HOW TO COMPLETE THIS TASK: Scan the material for the word "mysql" and copy each line where it occurs.

MATERIAL FOR THIS EXERCISE:
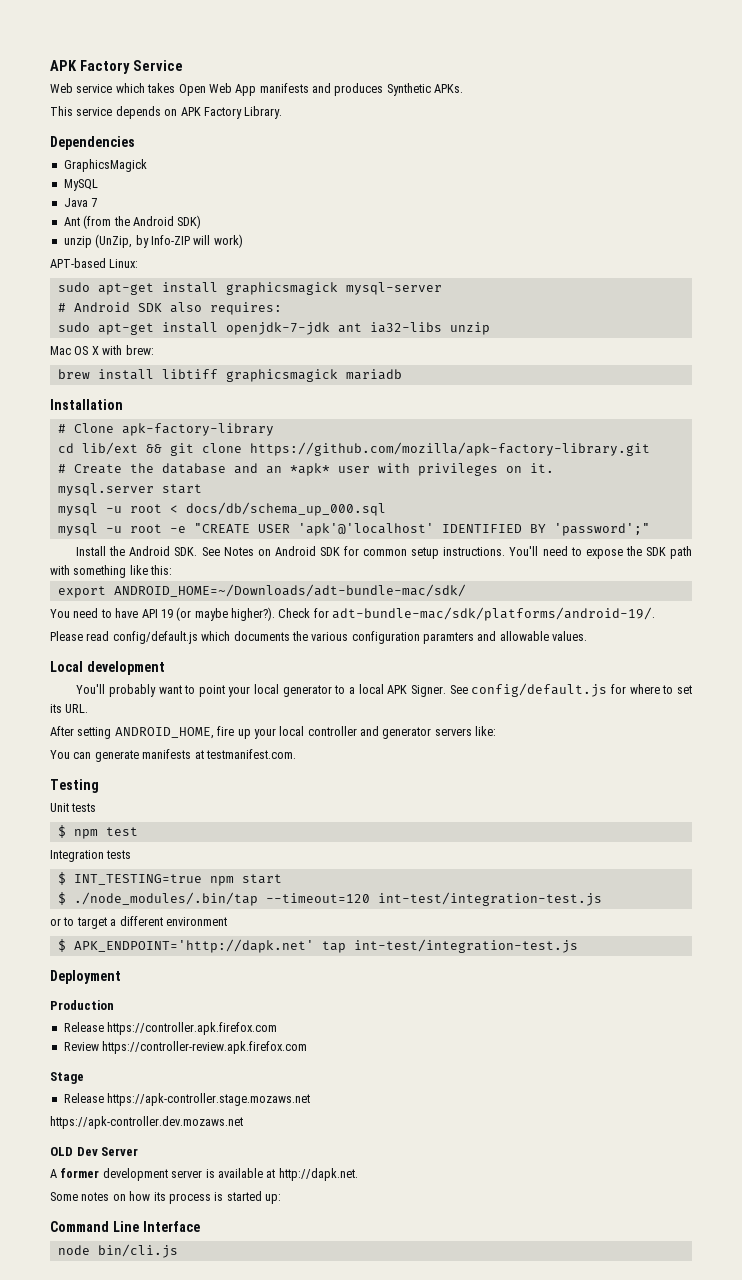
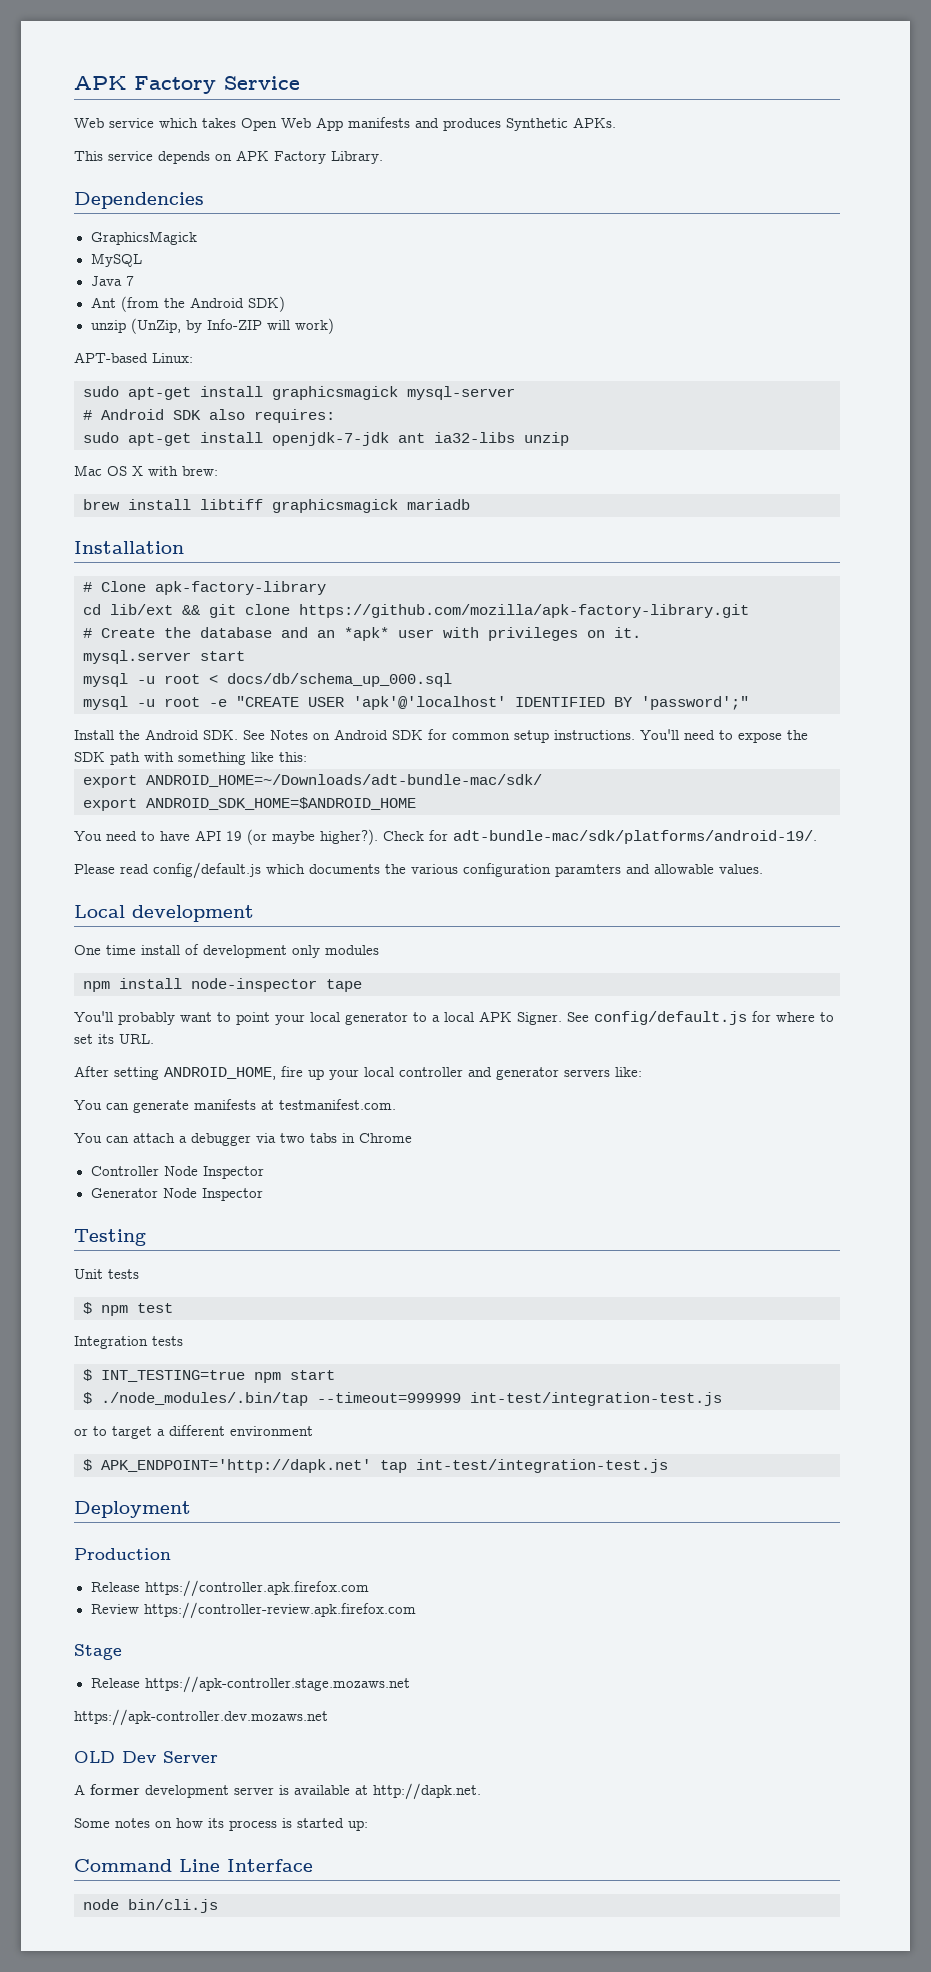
+ export ANDROID_SDK_HOME=$ANDROID_HOME
+ One time install of development only modules
+ npm install node-inspector tape
+ You can attach a debugger via two tabs in Chrome
+ Controller Node Inspector
+ Generator Node Inspector
- $ ./node_modules/.bin/tap --timeout=120 int-test/integration-test.js
+ $ ./node_modules/.bin/tap --timeout=999999 int-test/integration-test.js

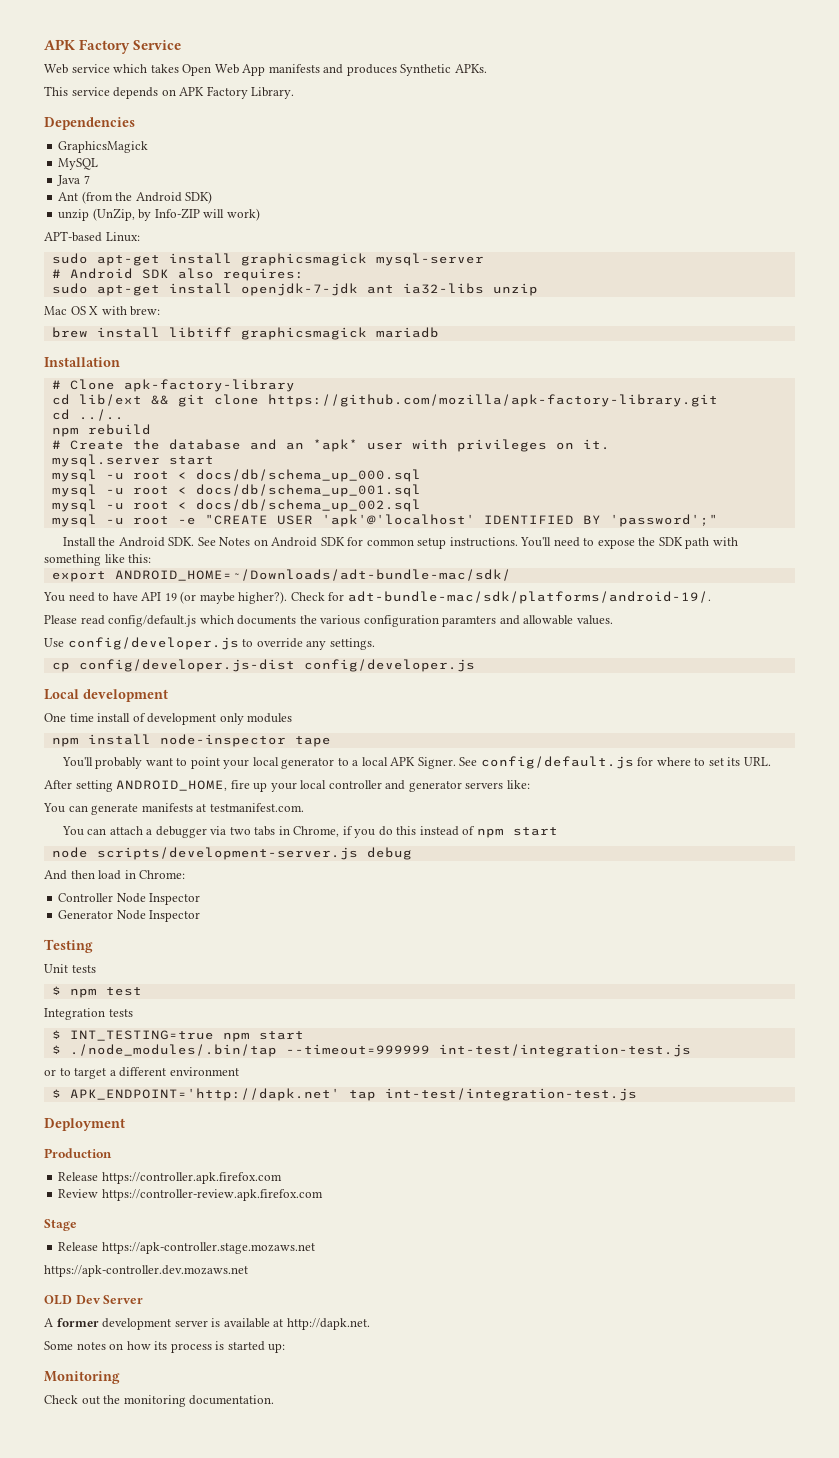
+ cd ../..
+ npm rebuild
+ mysql -u root < docs/db/schema_up_001.sql
+ mysql -u root < docs/db/schema_up_002.sql
- export ANDROID_SDK_HOME=$ANDROID_HOME
+ Use config/developer.js to override any settings.
+ cp config/developer.js-dist config/developer.js
- You can attach a debugger via two tabs in Chrome
+ You can attach a debugger via two tabs in Chrome, if you do this instead of npm start
+ node scripts/development-server.js debug
+ And then load in Chrome:
- Command Line Interface
- node bin/cli.js
+ Monitoring
+ Check out the monitoring documentation.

EXPECTED ANSWER:
+ mysql -u root < docs/db/schema_up_001.sql
+ mysql -u root < docs/db/schema_up_002.sql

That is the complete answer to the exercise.